John Warnock, a computer scientist and visionary co-founder of Adobe Inc., will deliver the commencement address at the University of Utah’s campuswide convocation, set for Thursday, April 30, 2020, at the Jon M. Huntsman Center.
Warnock, who received three degrees from the U, used his vision, passion and intellect to launch a business that revolutionized graphics, desktop publishing and web and electronic document technologies. Today, Adobe is one of the largest, most recognized software brands in the world.
“We are very proud to count John Warnock among our most esteemed alumni,” said U President Ruth V. Watkins. “John epitomizes the values of our university and the entrepreneurial excellence we aim to inspire in our graduates.”
Warnock, a Salt Lake City native, received bachelor’s degrees in mathematics and philosophy (‘61), a master’s in mathematics (‘64) and a doctorate in electrical engineering/computer science (‘69) from the University of Utah.
In 1964, while Warnock was working on his master’s degree at the U, he became “swept up” in a complicated program in abstract algebra known as the Jacobson radical. The problem was first posed in 1956 and yet to be solved. It took a year and a half, but Warnock solved the problem—providing what may have been the first big sign of his extraordinary, innovative and visionary intellect.
There was more to come before Warnock left the U. While working on his doctorate, Warnock, collaborating with a colleague, wrote the first computer-based registration program used at the U.
“It was for registration at the beginning of January, so he spent long hours in the Merrill Engineering Building over winter break finishing up the program,” said Richard B. Brown, dean of the College of Engineering. “In fact, he worked for days almost around the clock. As he told me, the program had to work. The university was planning to do registration on the computer and there was no back up plan. It did work and the U was one of the first universities to do registration by computer.”
Upon graduation, Warnock worked at such technology companies as Evans & Sutherland Computer Corporation, Computer Sciences Corporation and IBM. He joined Xerox’s Palo Alto Research Center in 1978 as a principal scientist, working on device independent interactive graphics. There, he and colleague Charles Geschke developed a printer protocol called InterPress. When Xerox declined to pursue the idea, the two struck out on their own.
In 1982, Warnock and Geschke co-founded Adobe to explore a new approach to printing technology called PostScript; the duo’s innovations included scalable type, computer graphics and printing processes. In a short span of years, Adobe ignited a revolution with desktop publishing. Today, Adobe offers a suite of pioneering software publishing and digital image products that continue to push creative boundaries.

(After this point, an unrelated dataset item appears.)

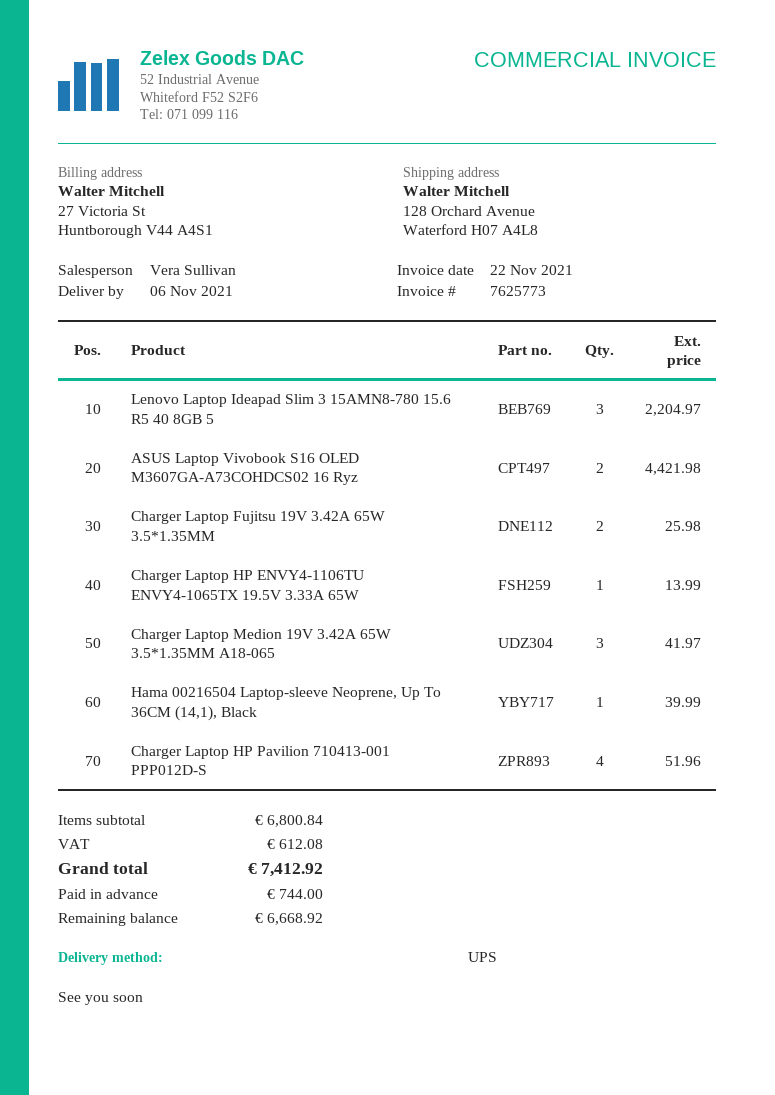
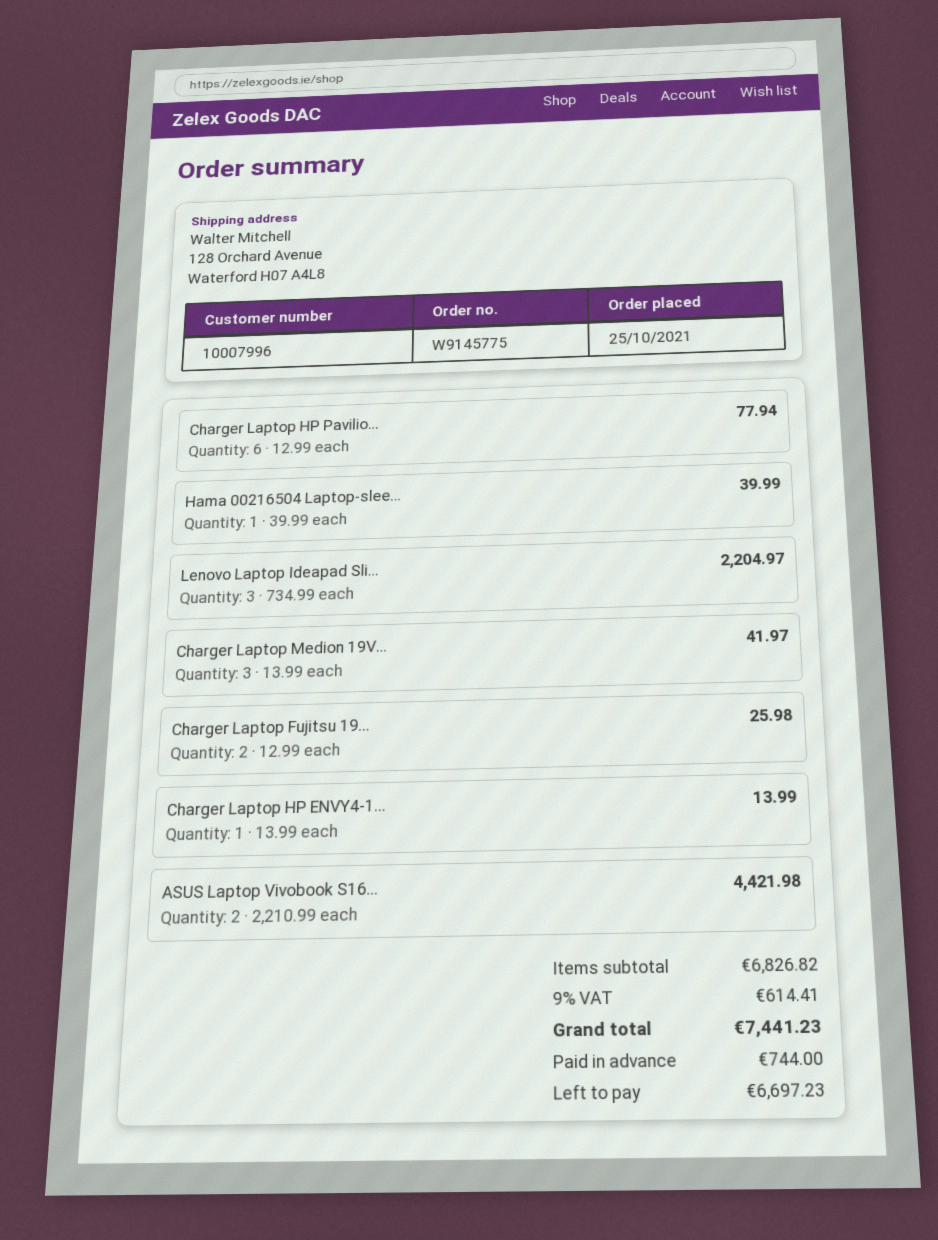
Charger Laptop HP Pavilion 710413-001 PPP012D-S: 4 for 51.96 -> 6 for 77.94
subtotal: 6800.84 -> 6826.82
tax: 612.08 -> 614.41
total: 7412.92 -> 7441.23
balance: 6668.92 -> 6697.23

Warnock served as Adobe’s president for two years and then as CEO for 16 years. He served as Adobe’s board chairman from April 1989 to January 2017, sharing that position with Geschke from September 1997 onward. He continues to serve as a member of Adobe’s board of directors, as does Geschke.
“John Warnock is an inspiring example of what someone can achieve with a University of Utah degree,” said AnnaMarie Barnes, president of the Associated Students of the University of Utah. “He demonstrates that with vision and determination our graduates can create success for themselves and simultaneously enrich their communities.”
Warnock, with Geschke, has received many awards, including the Marconi Prize, the Annual Medal of Achievement Award from the American Electronics Association and the National Medal of Technology and Innovation from former President Barack Obama, one of the nation’s highest honors for scientists, engineers and inventors.
He is a fellow of the National Academy of Engineering, the American Academy of Arts and Sciences, the Association for Computing Machinery, the Computer History Museum and the American Philosophical Society.
He and his wife, Marva, provided a foundational gift of nearly $6 million for the John and Marva Warnock Engineering Building at the U and also created three presidential endowed chairs in computer science, mathematics and fine arts. They also are major supporters of the Moran Eye Center.
“The impact of his contributions to desktop publishing are as revolutionary as Gutenberg’s printing press was in his day,” Brown said. “Dr. Warnock’s PDF standardized the representation of digital documents and is used daily by virtually everyone who has access to a computer. Adobe, the company he co-founded, has also given the world the premier software tools for creating digital graphics, so he has enabled others across the spectrum from engineering to art.”